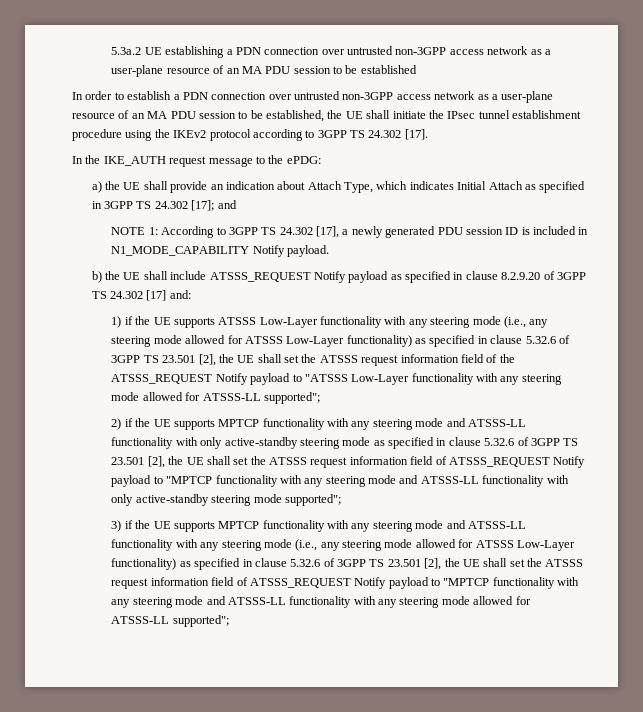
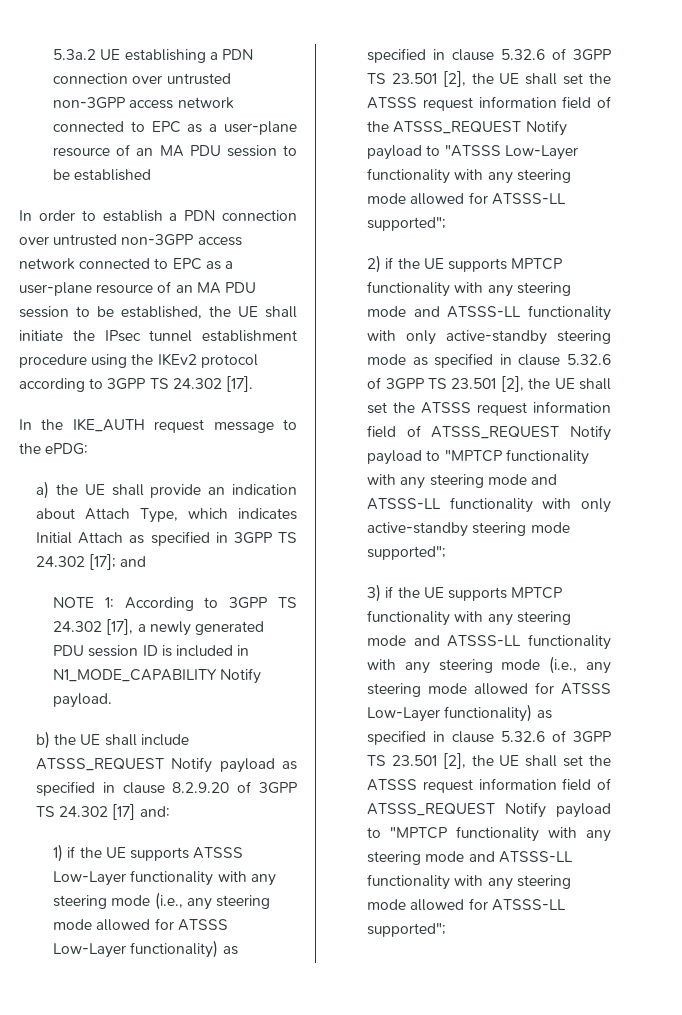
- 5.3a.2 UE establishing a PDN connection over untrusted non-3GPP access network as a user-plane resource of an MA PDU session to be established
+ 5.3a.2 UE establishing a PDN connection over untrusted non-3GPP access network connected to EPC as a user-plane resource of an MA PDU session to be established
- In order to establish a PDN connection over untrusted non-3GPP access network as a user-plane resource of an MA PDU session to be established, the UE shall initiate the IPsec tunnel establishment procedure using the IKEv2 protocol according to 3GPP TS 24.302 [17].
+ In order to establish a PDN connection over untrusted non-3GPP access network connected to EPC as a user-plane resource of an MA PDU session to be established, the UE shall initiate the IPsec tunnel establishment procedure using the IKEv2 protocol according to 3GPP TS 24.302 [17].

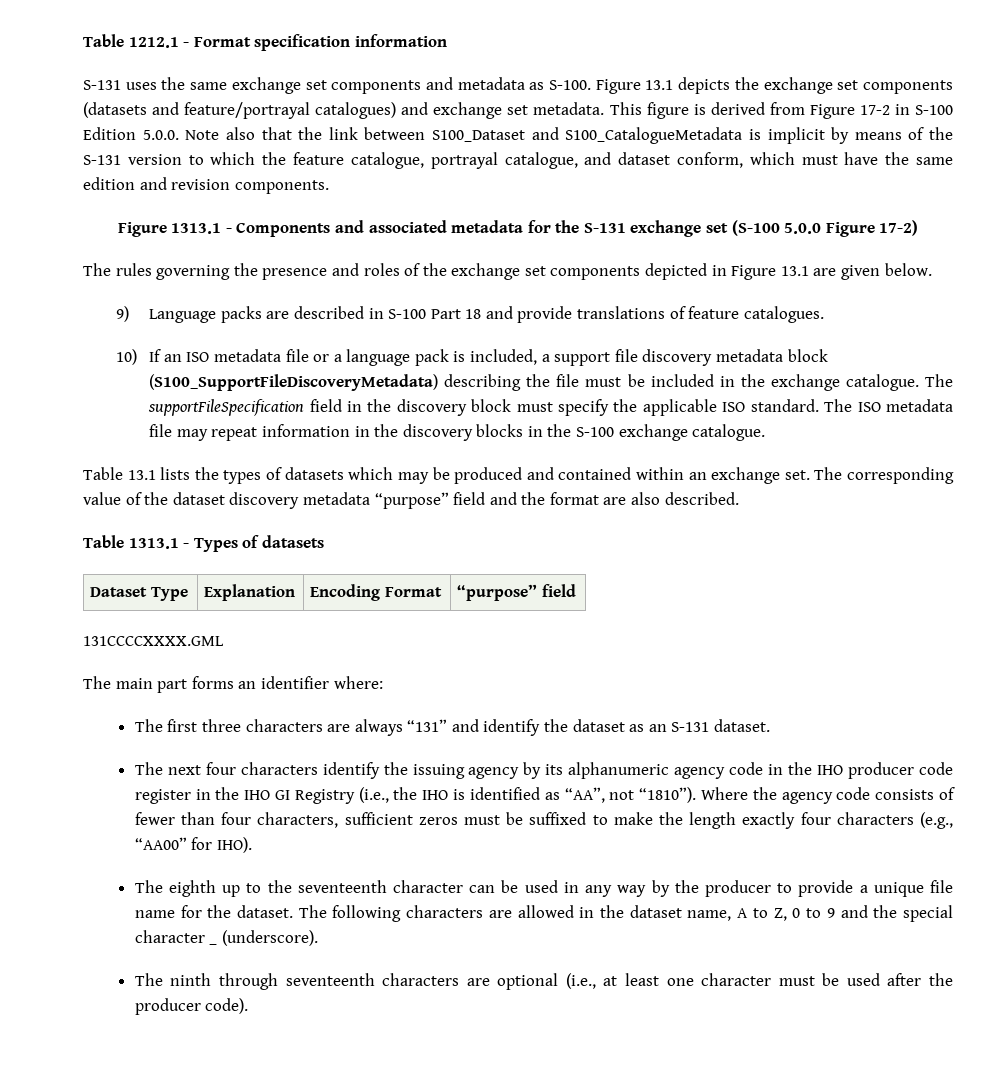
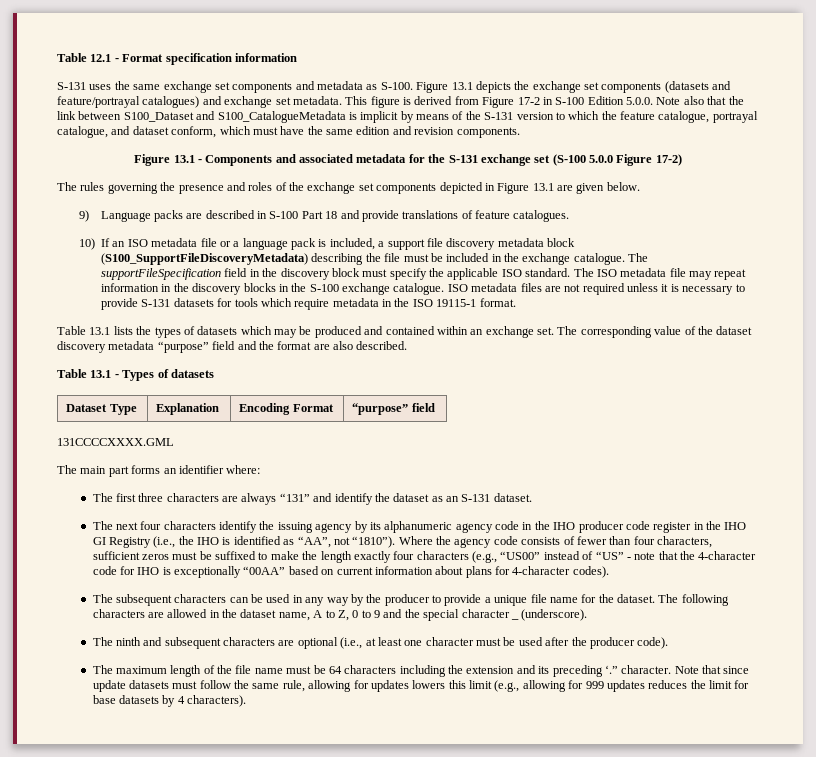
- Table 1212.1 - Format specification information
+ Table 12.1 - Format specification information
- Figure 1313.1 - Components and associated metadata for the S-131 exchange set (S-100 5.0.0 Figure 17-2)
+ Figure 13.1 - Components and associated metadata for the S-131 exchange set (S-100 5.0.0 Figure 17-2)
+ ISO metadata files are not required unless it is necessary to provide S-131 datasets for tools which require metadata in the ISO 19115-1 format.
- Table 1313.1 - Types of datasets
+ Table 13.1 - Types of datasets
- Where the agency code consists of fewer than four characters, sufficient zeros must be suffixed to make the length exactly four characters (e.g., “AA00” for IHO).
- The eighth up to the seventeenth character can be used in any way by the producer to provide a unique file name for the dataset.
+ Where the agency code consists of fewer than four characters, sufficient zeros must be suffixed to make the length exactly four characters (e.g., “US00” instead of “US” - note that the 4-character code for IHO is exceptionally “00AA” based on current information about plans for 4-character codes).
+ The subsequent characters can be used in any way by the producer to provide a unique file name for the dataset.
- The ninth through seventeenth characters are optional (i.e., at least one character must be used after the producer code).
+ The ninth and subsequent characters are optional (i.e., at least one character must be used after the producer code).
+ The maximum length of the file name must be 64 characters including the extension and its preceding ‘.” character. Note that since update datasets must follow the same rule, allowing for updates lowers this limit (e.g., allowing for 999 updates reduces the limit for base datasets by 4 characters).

########

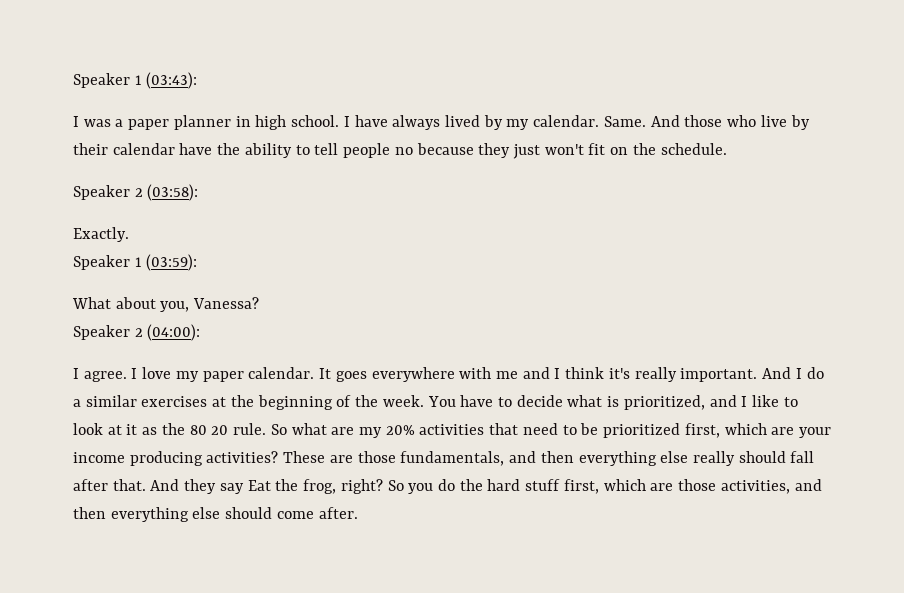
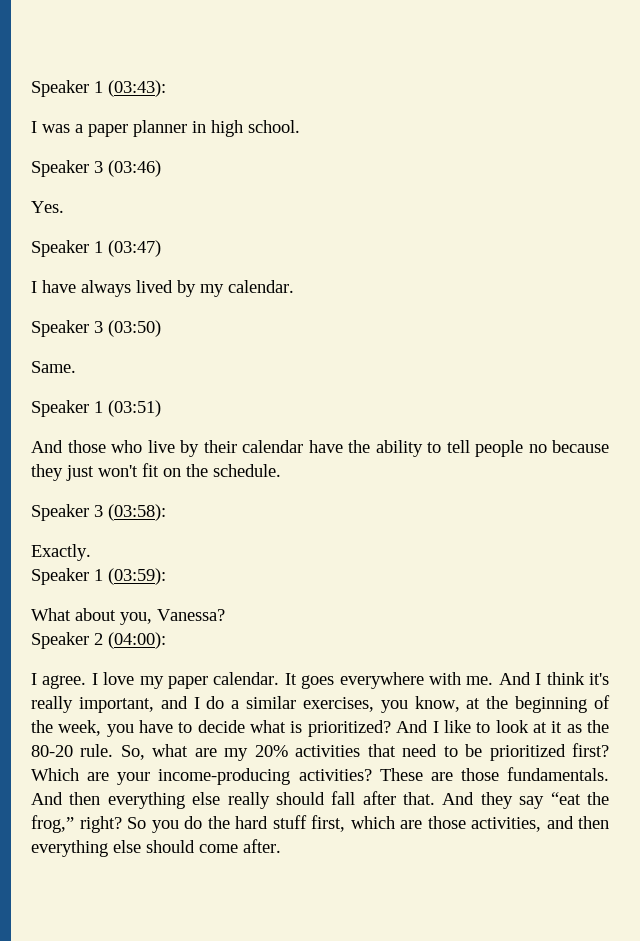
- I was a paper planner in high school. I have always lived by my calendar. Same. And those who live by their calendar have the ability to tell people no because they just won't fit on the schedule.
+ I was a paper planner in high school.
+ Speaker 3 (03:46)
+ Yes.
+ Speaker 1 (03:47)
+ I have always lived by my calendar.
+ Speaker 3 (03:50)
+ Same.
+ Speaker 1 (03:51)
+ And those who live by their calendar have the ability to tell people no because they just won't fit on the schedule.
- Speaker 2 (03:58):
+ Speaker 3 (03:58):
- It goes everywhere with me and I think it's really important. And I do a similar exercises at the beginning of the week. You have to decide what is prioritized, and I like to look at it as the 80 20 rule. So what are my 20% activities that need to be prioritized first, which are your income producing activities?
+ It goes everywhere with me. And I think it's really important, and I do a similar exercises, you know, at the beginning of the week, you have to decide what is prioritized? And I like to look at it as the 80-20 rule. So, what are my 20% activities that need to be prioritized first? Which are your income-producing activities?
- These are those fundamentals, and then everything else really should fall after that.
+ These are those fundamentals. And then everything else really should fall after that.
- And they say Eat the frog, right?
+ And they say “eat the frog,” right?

########

Copy out each line of the data above, exactly, if it lies between the line holding "- Speaker 2" and the line holding "- It goes everywhere", inclusive; copy no other line.

Task answer:
- Speaker 2 (03:58):
+ Speaker 3 (03:58):
- It goes everywhere with me and I think it's really important. And I do a similar exercises at the beginning of the week. You have to decide what is prioritized, and I like to look at it as the 80 20 rule. So what are my 20% activities that need to be prioritized first, which are your income producing activities?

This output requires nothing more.